# Dataset Preparation

In [4]:
import os
import re
import json
from sklearn.model_selection import train_test_split


def generate_data(dataset):
    all_labels = set()
    final_data = {}

    for data in dataset:
        text = data['data']['text']
        annotations = data['annotations'][0]['result']
        pattern = r'[ ]+'
        labels_encoded = 0
        annotations = sorted(annotations, key=lambda x: len(x['value']['text']), reverse=True)
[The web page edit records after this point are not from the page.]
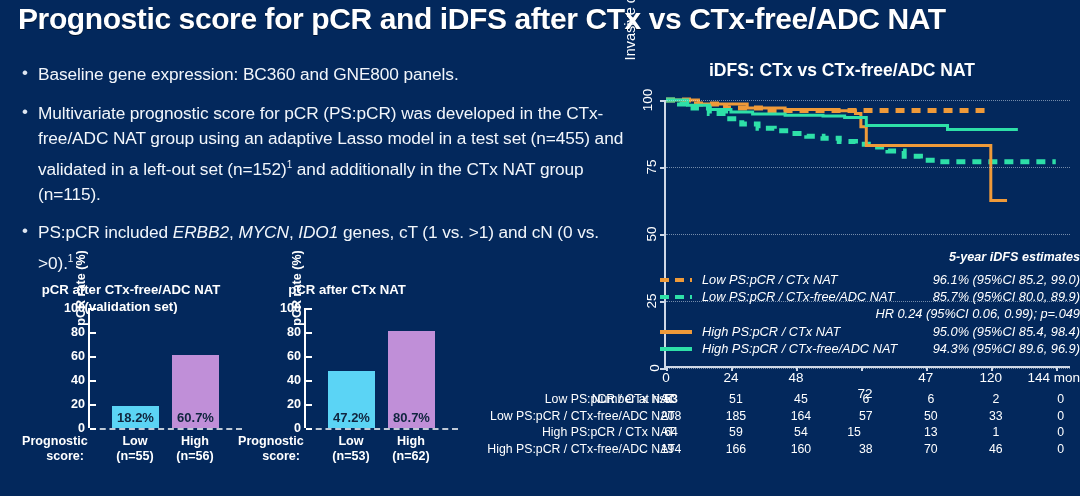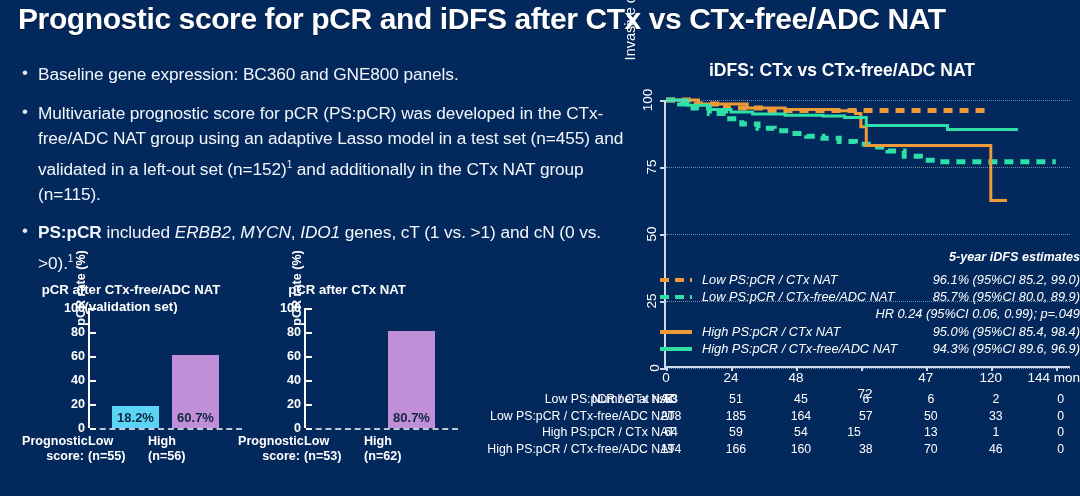--- a/index.html
+++ b/index.html
@@ -31,7 +31,7 @@
     font-size:17.3px; line-height:25.5px; color:#f2f6fb;
     letter-spacing:-0.1px;
   }
-  .b { font-weight:bold; }
+  .b { font-weight:normal; }
   .i { font-style:italic; }
   sup { font-size:10px; vertical-align:super; }
 

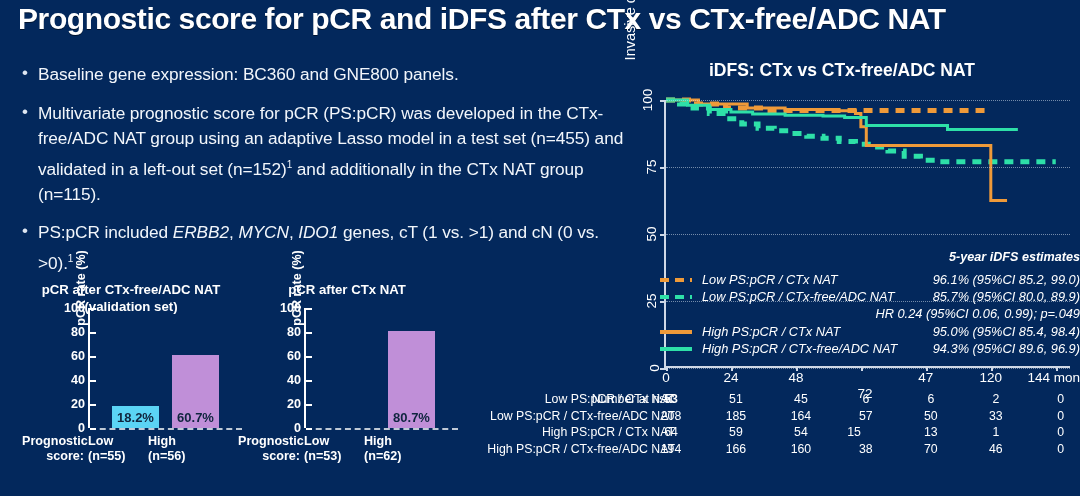--- a/index.html
+++ b/index.html
@@ -234,6 +234,9 @@
       <div class="bc-tickmark" style="top: 24px;"></div>
       <div class="bc-tick" style="top: 0px;">100</div>
       <div class="bc-tickmark" style="top: 0px;"></div>
+      <div class="bar bar-low" style="left: 22px; height: 56.64px;">
+        <div class="val">47.2%</div>
+      </div>
       <div class="bar bar-high" style="left: 82px; height: 96.84px;">
         <div class="val">80.7%</div>
       </div>

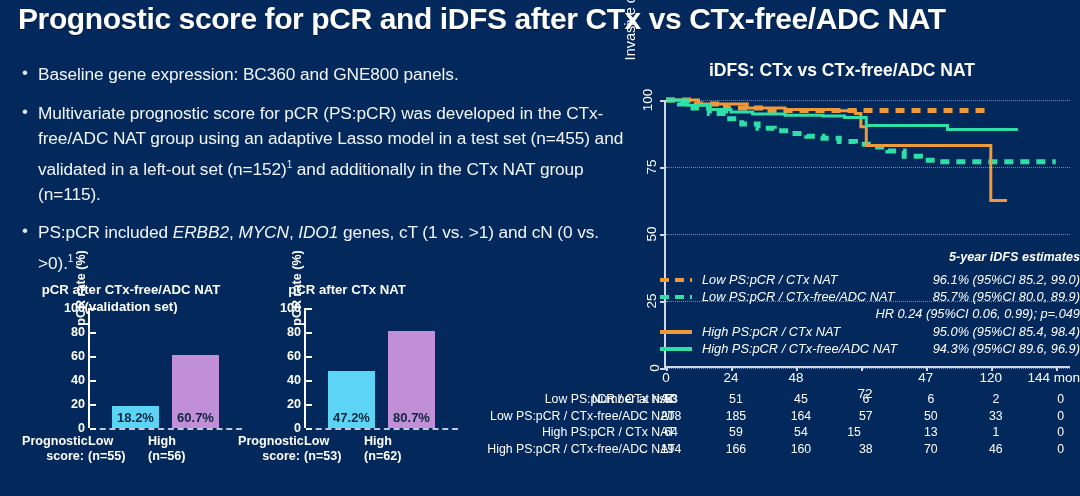--- a/index.html
+++ b/index.html
@@ -84,7 +84,7 @@
   .bc-xaxis { position:absolute; left:0; top:152px; width:100%; }
   .bc-xlab {
     position:absolute; font-size:12.6px; font-weight:bold;
-    line-height:15px; text-align:left; white-space:nowrap;
+    line-height:15px; text-align:center; white-space:nowrap;
   }
   .bc-xlab.pgs { text-align:right; }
        for annotation in annotations:
            label_name = annotation['value']['labels'][0]
            label_text = annotation['value']['text']
            if label_text not in text:
                print('ERROR: label not found in text', label_text)
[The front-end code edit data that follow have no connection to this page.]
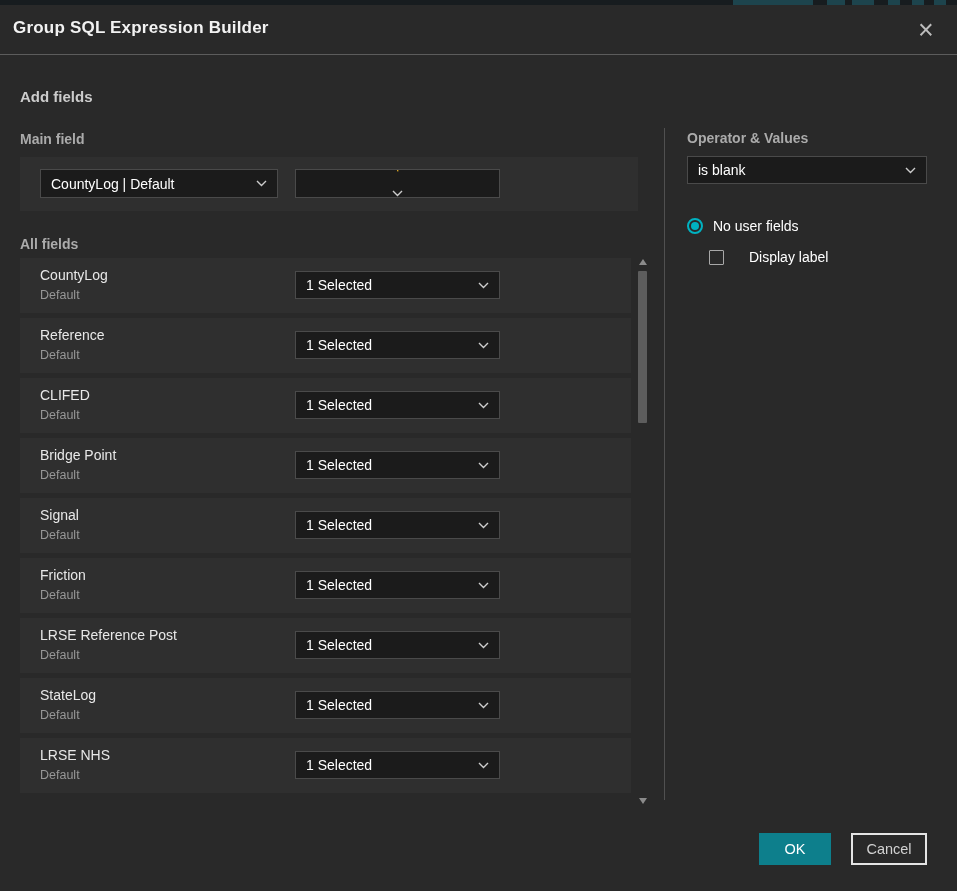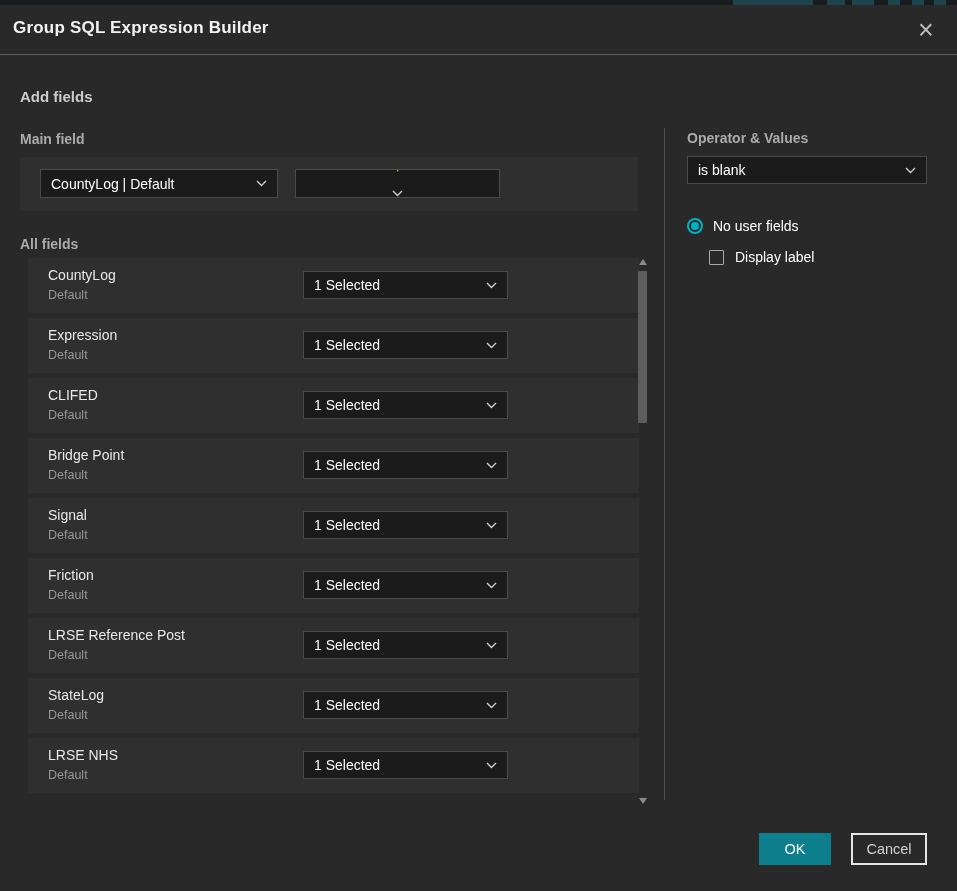--- a/index.html
+++ b/index.html
@@ -59,7 +59,7 @@
   .radio { width:16px; height:16px; border-radius:50%; border:2px solid #00b2c1; position:relative; background:transparent; }
   .radio::after { content:""; position:absolute; inset:2px; border-radius:50%; background:#00b2c1; }
   .radio-label { font-size:14px; color:#ffffff; }
-  .checkbox-row { position:absolute; left:709px; top:244px; display:flex; align-items:center; gap:11px; cursor:pointer; }
+  .checkbox-row { position:absolute; left:709px; top:244px; display:flex; align-items:center; gap:25px; cursor:pointer; }
   .checkbox { width:15px; height:15px; border:1px solid #a8a8a8; border-radius:1px; background:transparent; }
   .checkbox-label { font-size:14px; color:#ffffff; }
 

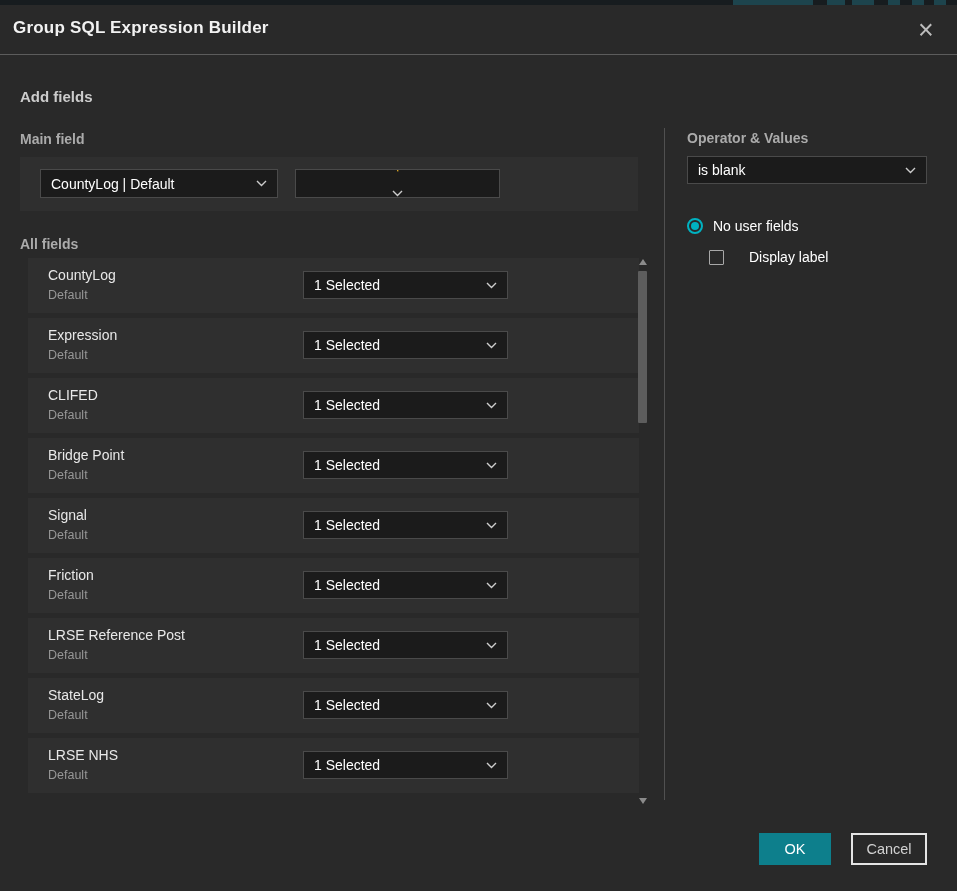--- a/index.html
+++ b/index.html
@@ -38,7 +38,7 @@
   .field-select { position:absolute; left:275px; top:12px; width:205px; height:29px;flex-direction:column; }
 
   
-  .fields-list { position:absolute; left:28px; top:253px; width:611px; height:540px; overflow:hidden; }
+  .fields-list { position:absolute; left:20px; top:253px; width:611px; height:540px; overflow:hidden; }
   .field-row { position:relative; width:611px; height:55px; margin-bottom:5px; background:#2f2f2f; }
   .row-title { position:absolute; left:20px; top:9px; font-size:14px; color:#e8e8e8; }
   .row-sub { position:absolute; left:20px; top:30px; font-size:12.5px; color:#979797; }

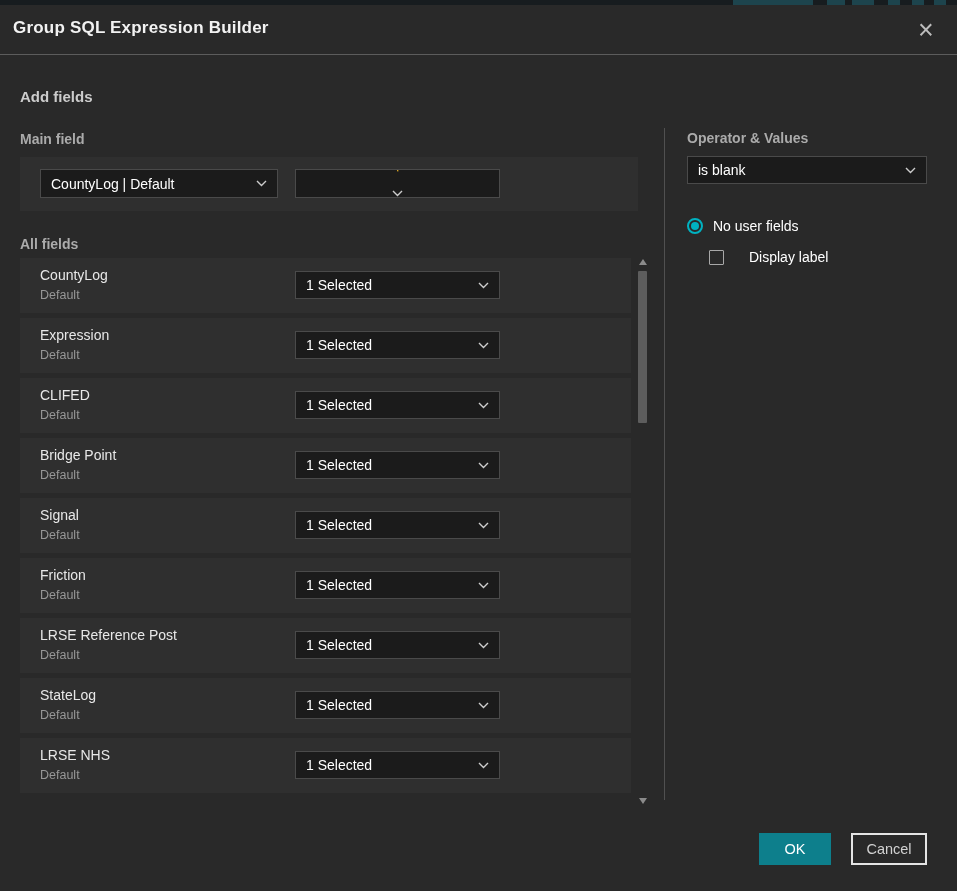--- a/index.html
+++ b/index.html
@@ -135,7 +135,7 @@
         </div>
 
         <div class="field-row">
-          <div class="row-title">Expression</div>
+          <div class="row-title">Reference</div>
           <div class="row-sub">Default</div>
           <div class="select row-select">
             <span class="sel-text">1 Selected</span>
            # Encode labels itself
            label_tokens = ['I_' + label_name] * len(re.split(pattern, label_text))
            label_tokens[0] = 'B_' + label_name
            
            # Replace the target label with encoded label
            new_text = text.replace(label_text, '@~' + ' '.join(label_tokens) + '@~', 1)
            if new_text != text:
                labels_encoded += 1
                text = new_text
        
        # Clean the labels
        labels = re.split(pattern, text)
        for i in range(len(labels)):
            if 'B_' in labels[i] or 'I_' in labels[i]:
                bio_label = 'B_' if 'B_' in labels[i] else 'I_'
                start = labels[i].index(bio_label)
                end = start + 2
                while end < len(labels[i]) and (labels[i][end].isupper() or labels[i][end] == '_'):
                    end += 1
                labels[i] = labels[i][start:end]
            else:
                labels[i] = 'O'
                
        # Check whether all labels given are encoded or not
        if labels_encoded != len(annotations):
            print('ERROR: labels not encoded correctly', labels_encoded, len(annotations))
            print('Some labels missed in encoding')
        
        # Check whether the length of labels and data-tokens are matching or not
        if len(labels) != len(re.split(pattern, data['data']['text'])):
            print('ERROR: labels not encoded correctly', len(labels), len(re.split(pattern, data['data']['text'])))
            print('Length of labels and text-tokens are not matching')
        
        final_data[data['id']] = {'text': data['data']['text'], 'labels': labels}
        all_labels.update(labels)
        
    # there should be only 27 labels (13*2 + 1)
    print(all_labels)
    print(len(all_labels))
    return final_data



train = json.load(open('NER_TRAIN_JUDGEMENT.json', 'r')) 
train_split, val_split = train_test_split(train, test_size=0.15, random_state=42)   
test_split = json.load(open('NER_TEST_JUDGEMENT.json', 'r'))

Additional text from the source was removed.